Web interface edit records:

=== Section Start ===

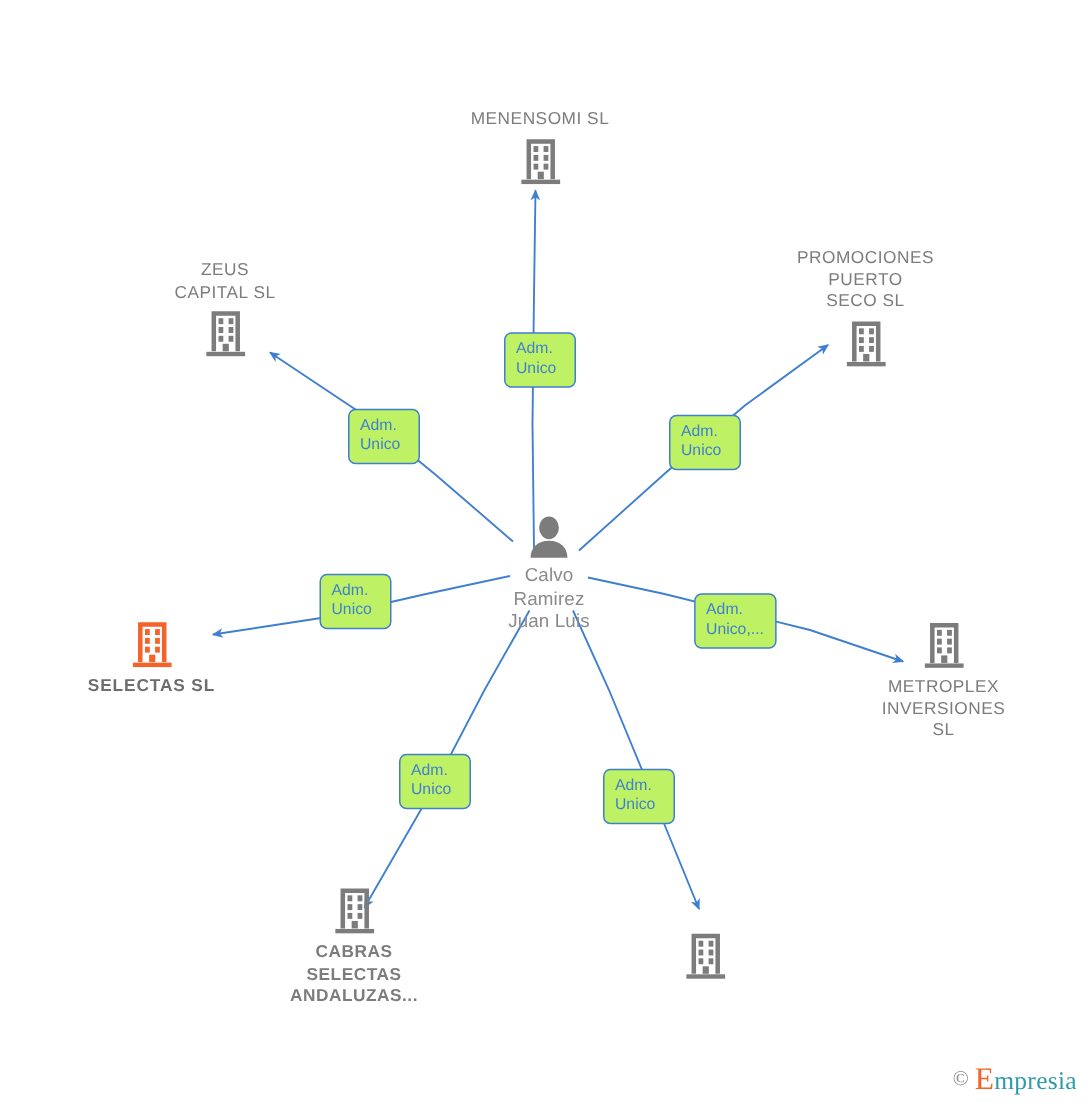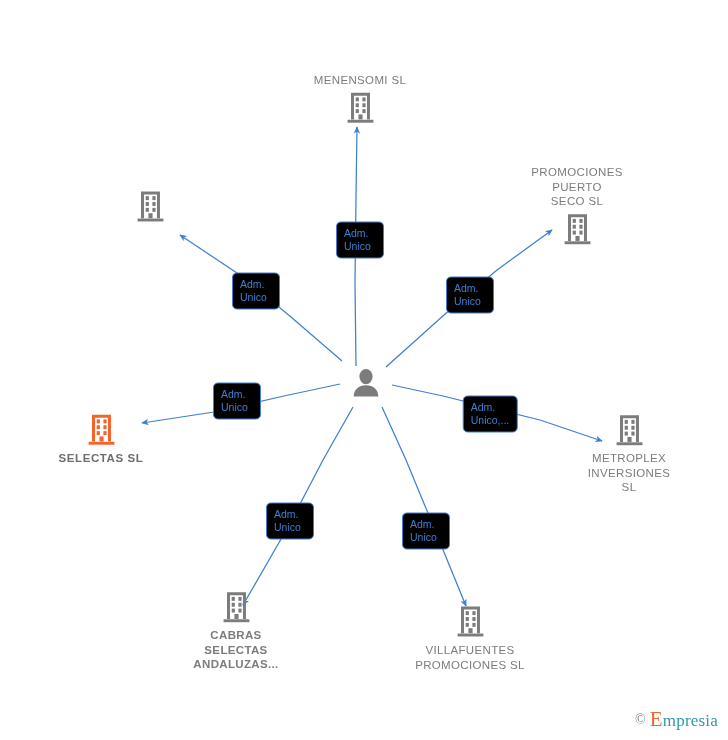"ZEUS" span.node-label { html: none -> <span>ZEUS CAPITAL SL</span> }
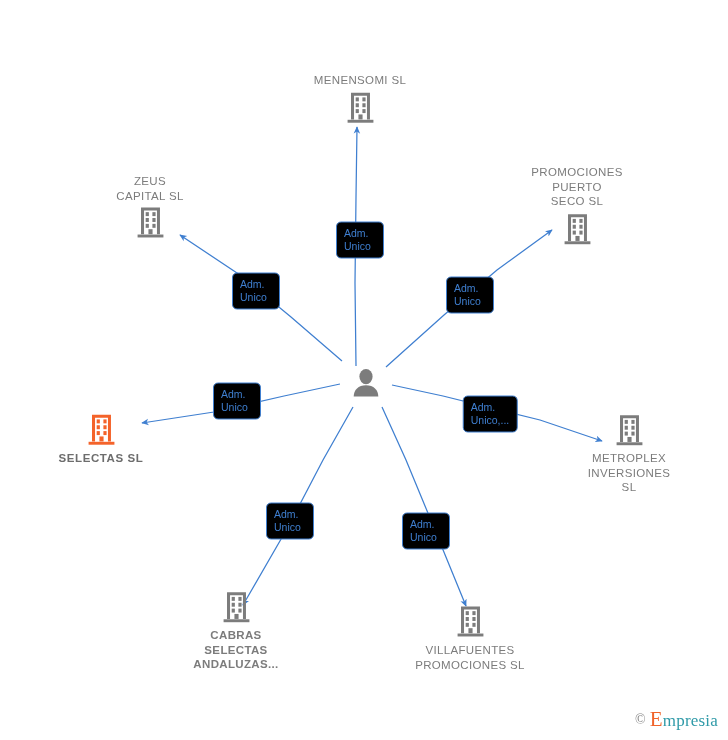"Adm." .edge-label { background: #000000 -> #bef264 }
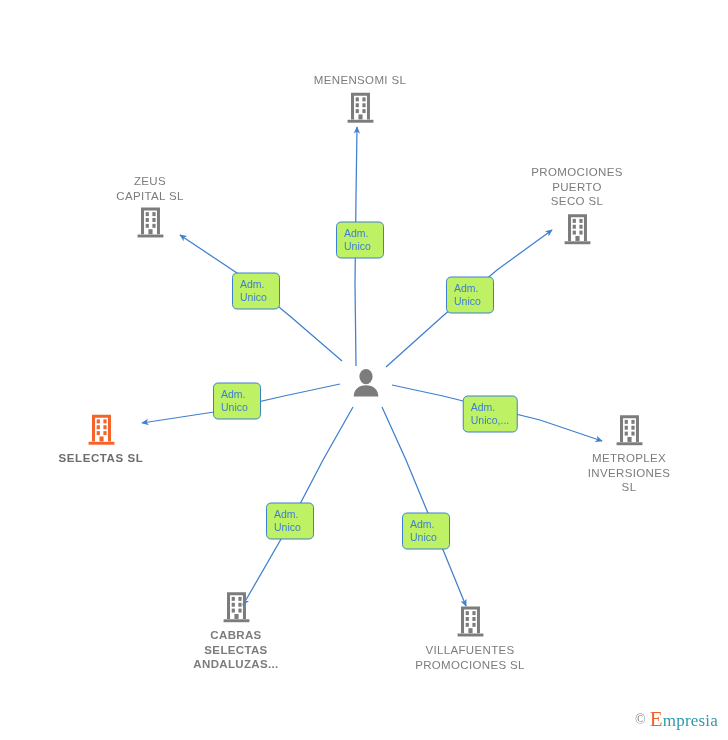"Calvo" span.node-label { html: none -> <span>Calvo Ramirez Juan Luis</span> }
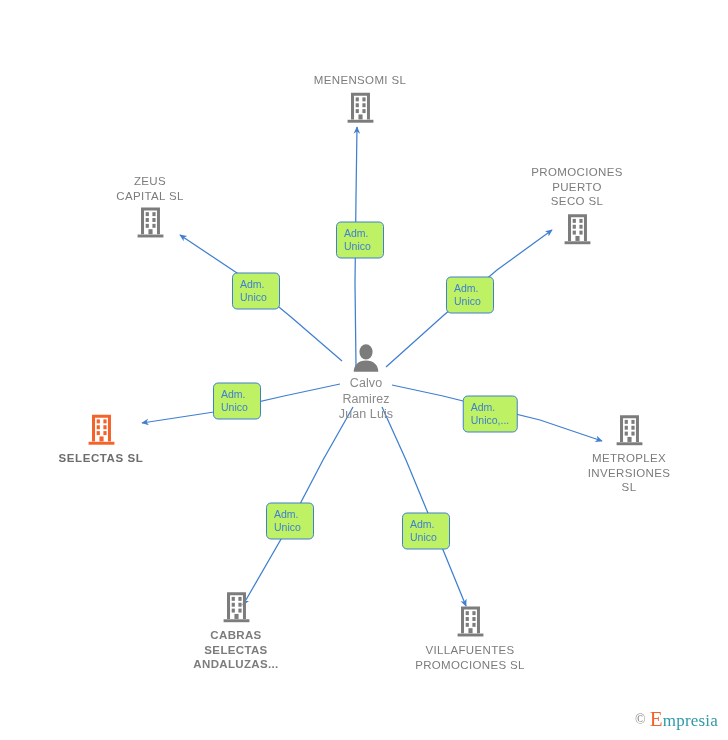"VILLAFUENTES" span.node-label { html: <span>VILLAFUENTES PROMOCIONES SL</span> -> none }
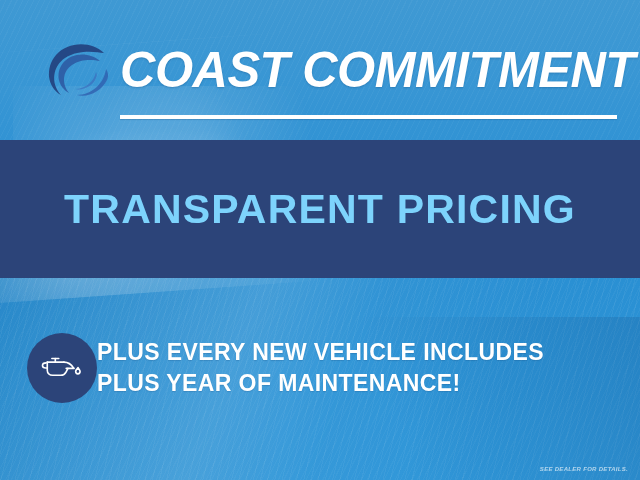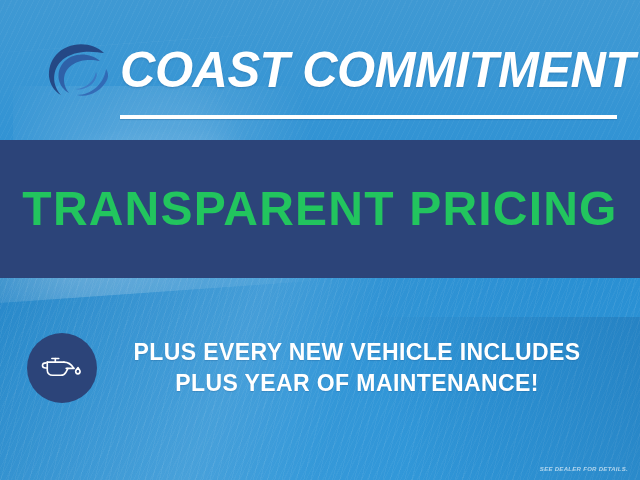"TRANSPARENT PRICING" .navy-line { color: #22c55e -> #7dd3fc; font-size: 48px -> 41px }
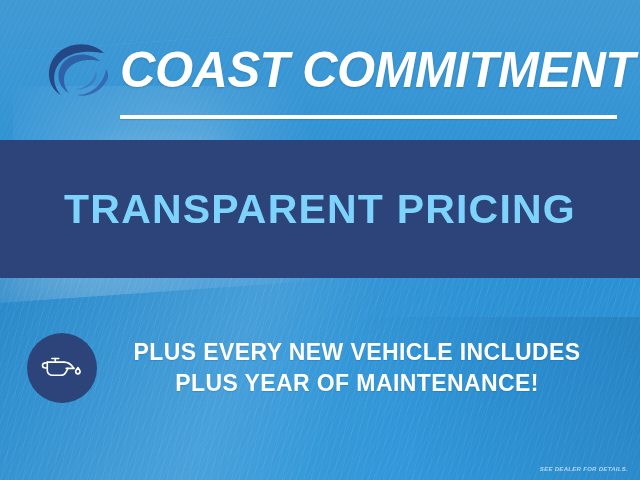"PLUS EVERY NEW VEHICLE INCLUDES" .offer-text { text-align: center -> left }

=== Section End ===

**YOUR ASSIGNMENT**
Return every entry exactly, dropping the pictures.

**TASK ANSWER**
"ZEUS" span.node-label { html: none -> <span>ZEUS CAPITAL SL</span> }
"Adm." .edge-label { background: #000000 -> #bef264 }
"Calvo" span.node-label { html: none -> <span>Calvo Ramirez Juan Luis</span> }
"VILLAFUENTES" span.node-label { html: <span>VILLAFUENTES PROMOCIONES SL</span> -> none }
"TRANSPARENT PRICING" .navy-line { color: #22c55e -> #7dd3fc; font-size: 48px -> 41px }
"PLUS EVERY NEW VEHICLE INCLUDES" .offer-text { text-align: center -> left }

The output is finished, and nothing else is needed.